Bacon, Novum Organum
Francis Bacon’s «New Organon», published in 1620, was revolutionary in its attempt to give formal philosophical shape to a new and rapidly emerging experimental science. It challenged the entire edifice of the philosophy and learning of Bacon’s time, and left its mark on all subsequent discussions of scientific method.
The New Organon is the second part of Bacon’s larger work, the Great Instauration, which aims to offer a new method of investigating nature, called the Interpretation of Nature. A better use of the mind and the understanding is needed to investigate nature. Bacon suggests an entirely new system of logic, which is based on induction rather than on the syllogism. Induction begins with the facts of nature and works slowly towards general axioms or propositions, by building up tables of comparison. Experiments are to be used to assist the senses in this process.

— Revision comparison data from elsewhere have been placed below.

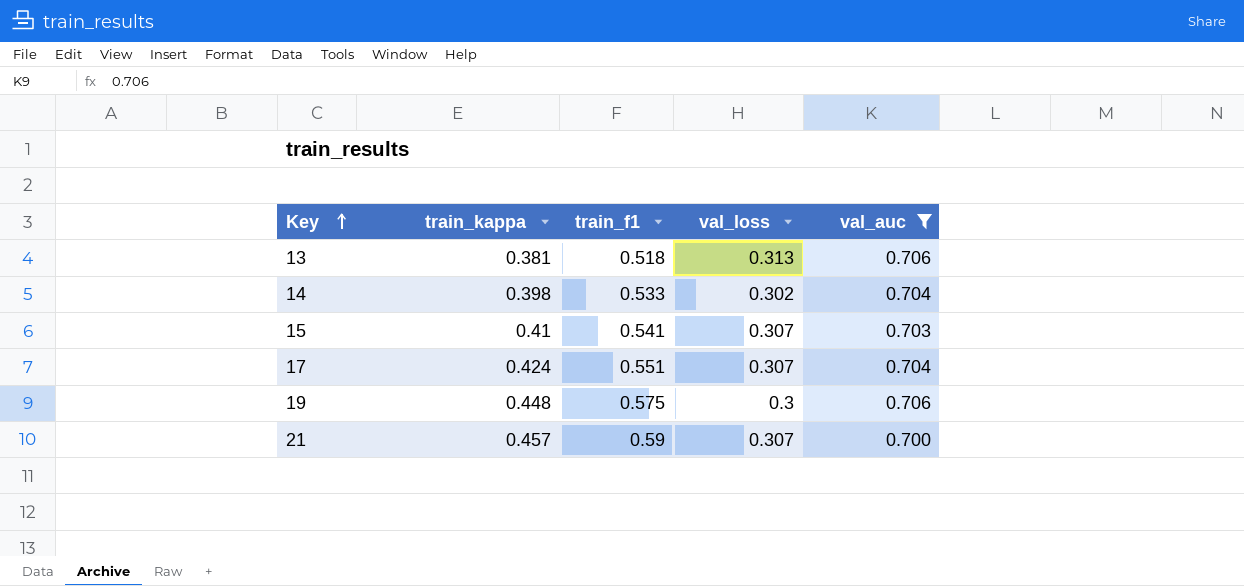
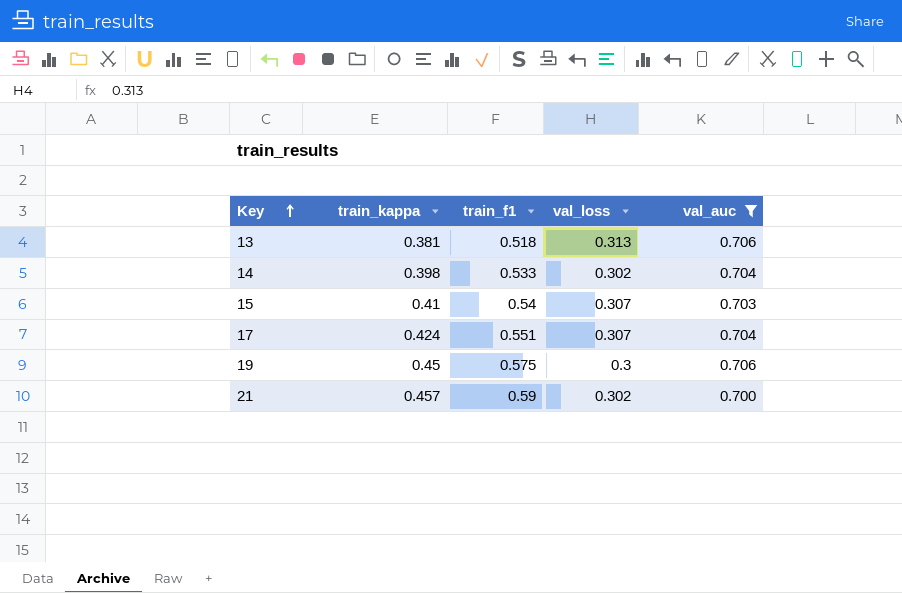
15 | train_f1: 0.541 -> 0.54
19 | train_kappa: 0.448 -> 0.45
21 | val_loss: 0.307 -> 0.302

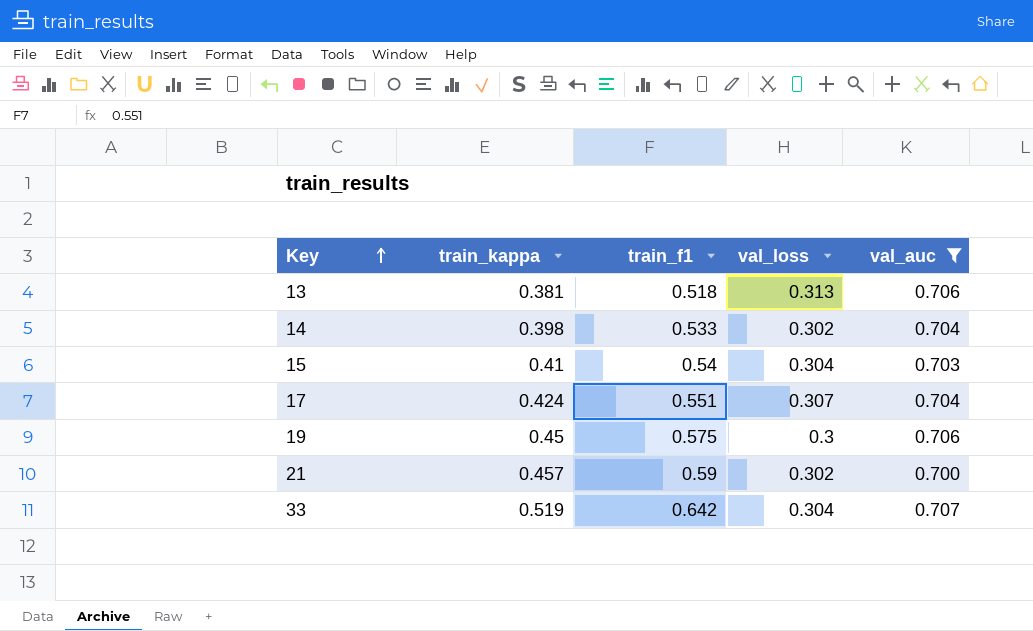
15 | val_loss: 0.307 -> 0.304
row 33: none -> 0.519 | 0.642 | 0.304 | 0.707

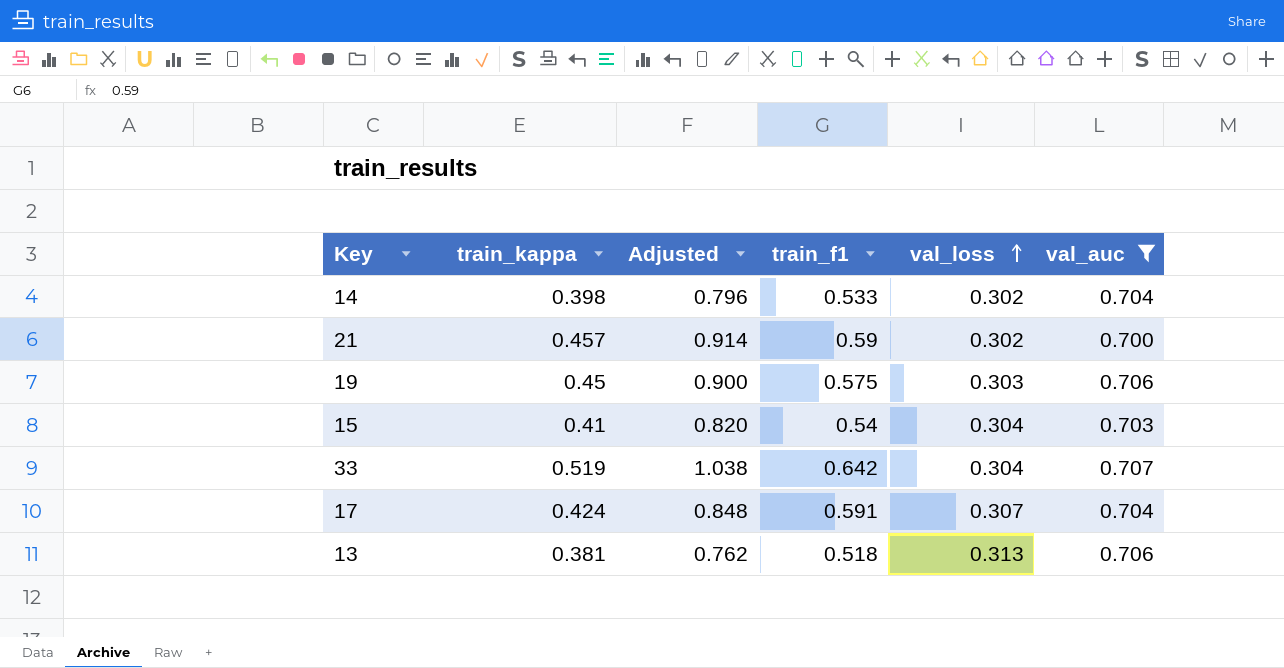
row order: Key ascending -> val_loss ascending
column Adjusted | formula: none -> [train_kappa] * 2
19 | val_loss: 0.3 -> 0.303
17 | train_f1: 0.551 -> 0.591

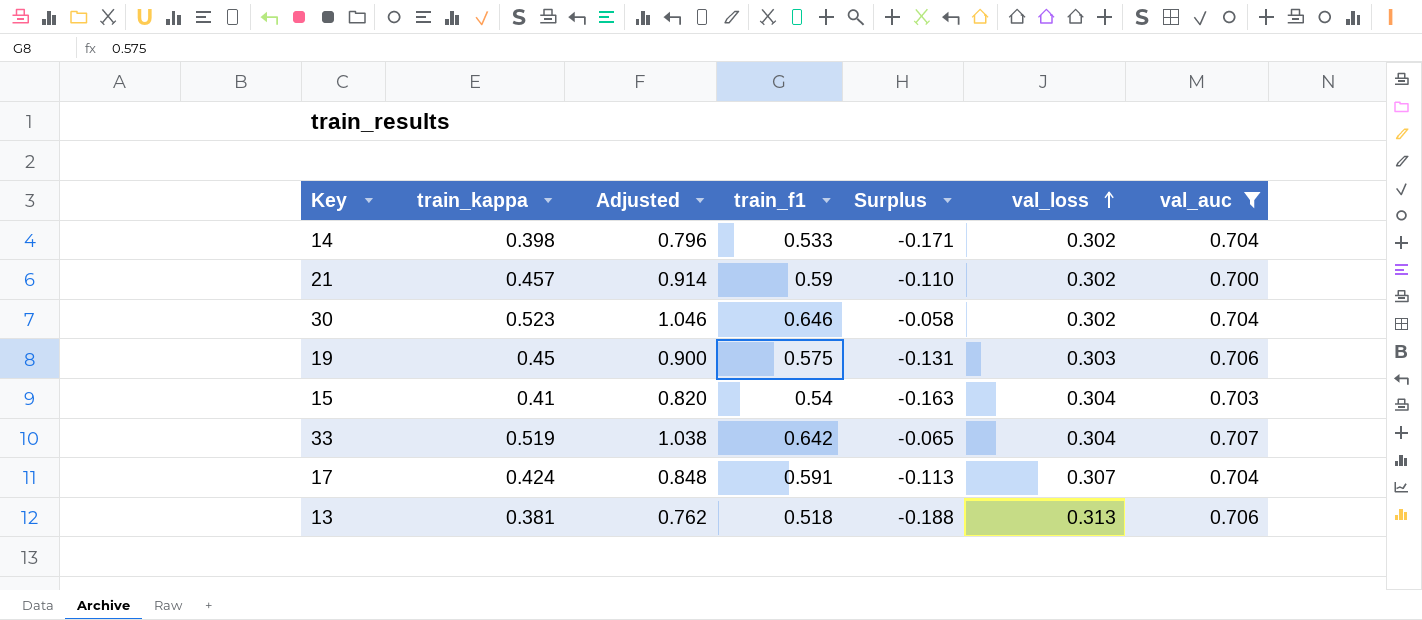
column Surplus | formula: none -> [train_f1] - [val_auc]
row 30: none -> 0.523 | 1.046 | 0.646 | -0.058 | 0.302 | 0.704

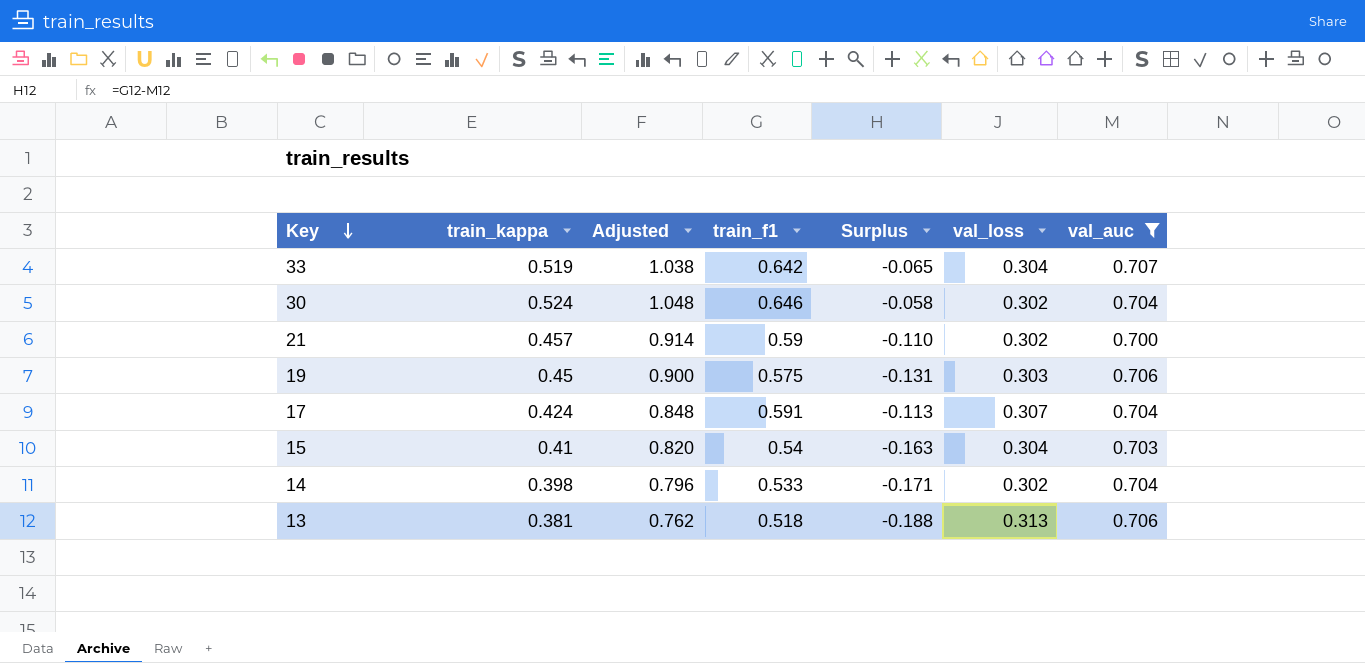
row order: val_loss ascending -> Key descending
30 | train_kappa: 0.523 -> 0.524
30 | Adjusted: 1.046 -> 1.048

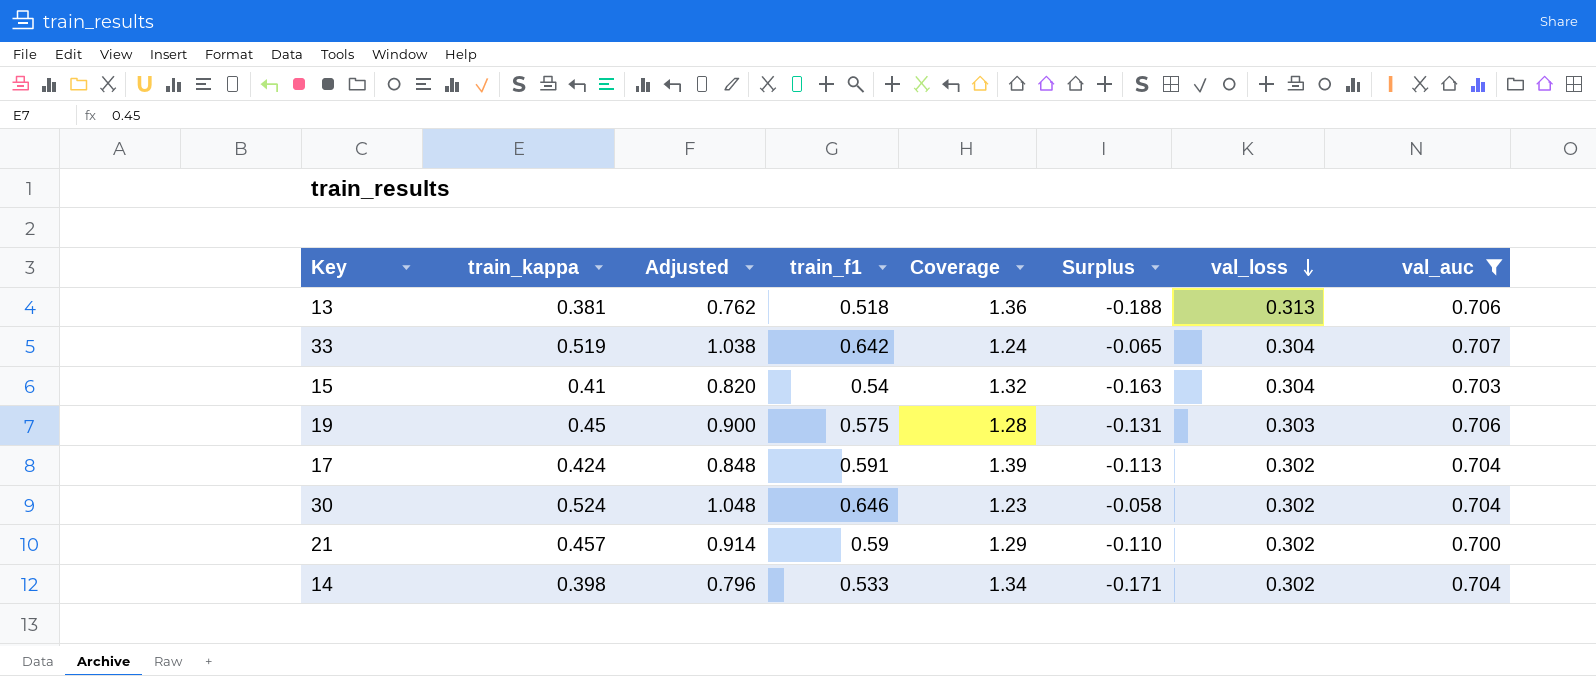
row order: Key descending -> val_loss descending
column Coverage | formula: none -> [train_f1] / [train_kappa]
17 | val_loss: 0.307 -> 0.302

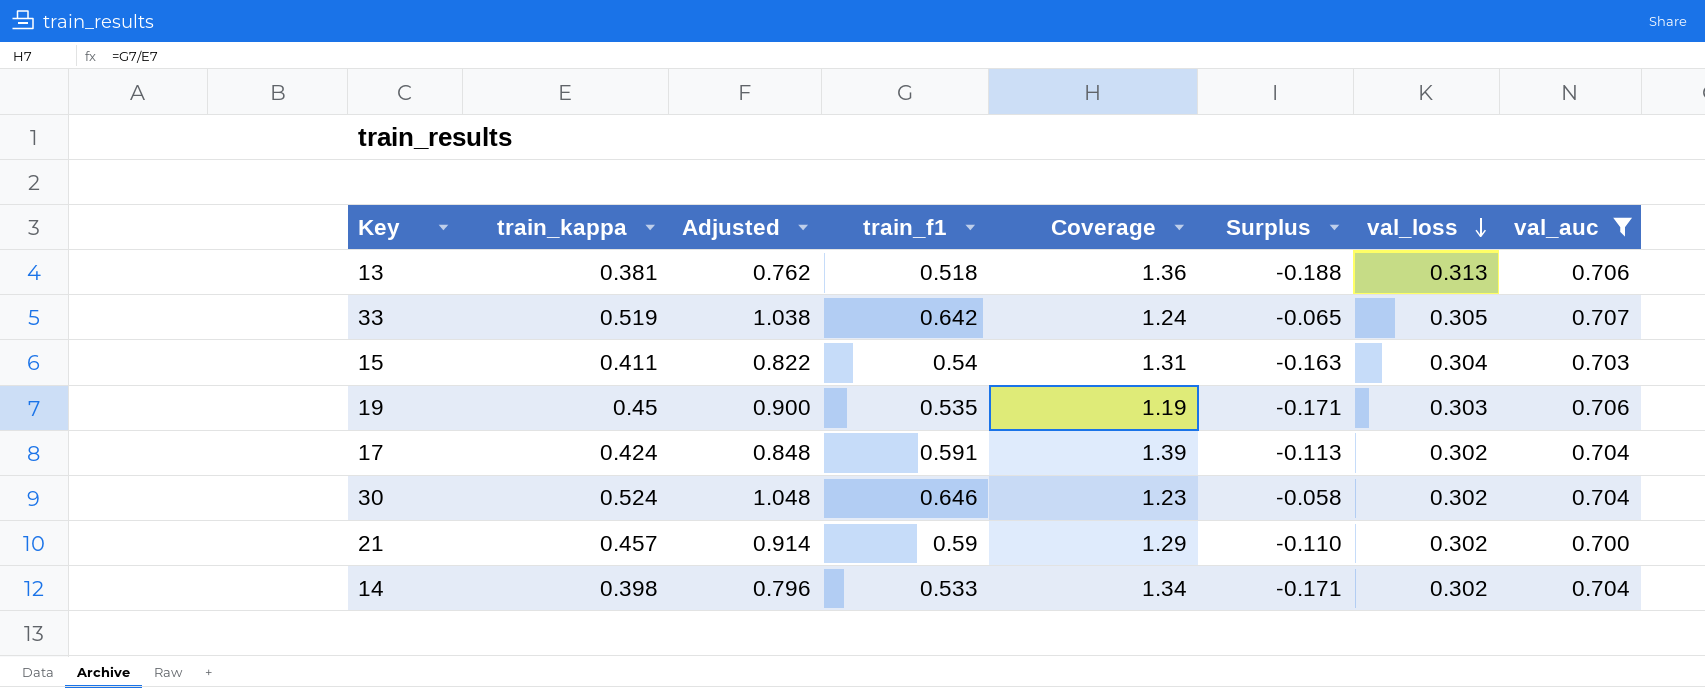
33 | val_loss: 0.304 -> 0.305
15 | train_kappa: 0.41 -> 0.411
15 | Adjusted: 0.820 -> 0.822
15 | Coverage: 1.32 -> 1.31
19 | train_f1: 0.575 -> 0.535
19 | Coverage: 1.28 -> 1.19
19 | Surplus: -0.131 -> -0.171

Currently, men’s minds are filled with various foolish and incorrect notions that prevent them from understanding nature properly. Bacon seeks to eradicate these notions, which he calls the idols, which originate in human nature, interaction between people and in the work of various philosophers, particularly Aristotle.
Book one consists of Bacon’s scathing attack on current philosophy and on the scientific method. He attacks the syllogistic method, and the various idols that prevent men from investigating Nature in a reasonable way. The lack of attention paid to natural philosophy and the excessive reverence for ancient authors are key reasons why man’s knowledge of nature has progressed so slowly.
Book Two is a detailed explanation of Bacon’s method, using various examples. It begins by creating tables of the various instances that meet in the nature to be investigated. After the relevant instances have been presented to the intellect, the task of induction can be carried out. Induction acts by excluding various possibilities, until an affirmative has been achieved. The next stage is the consideration of privileged instances, which assist the process in terms of information or of practice.
The final section is a rough draft of the kind of natural history that Bacon argues is essential before any interpretation of nature is possible. The method of the Organon is not viable until a vast amount of information about the natural world has been collected.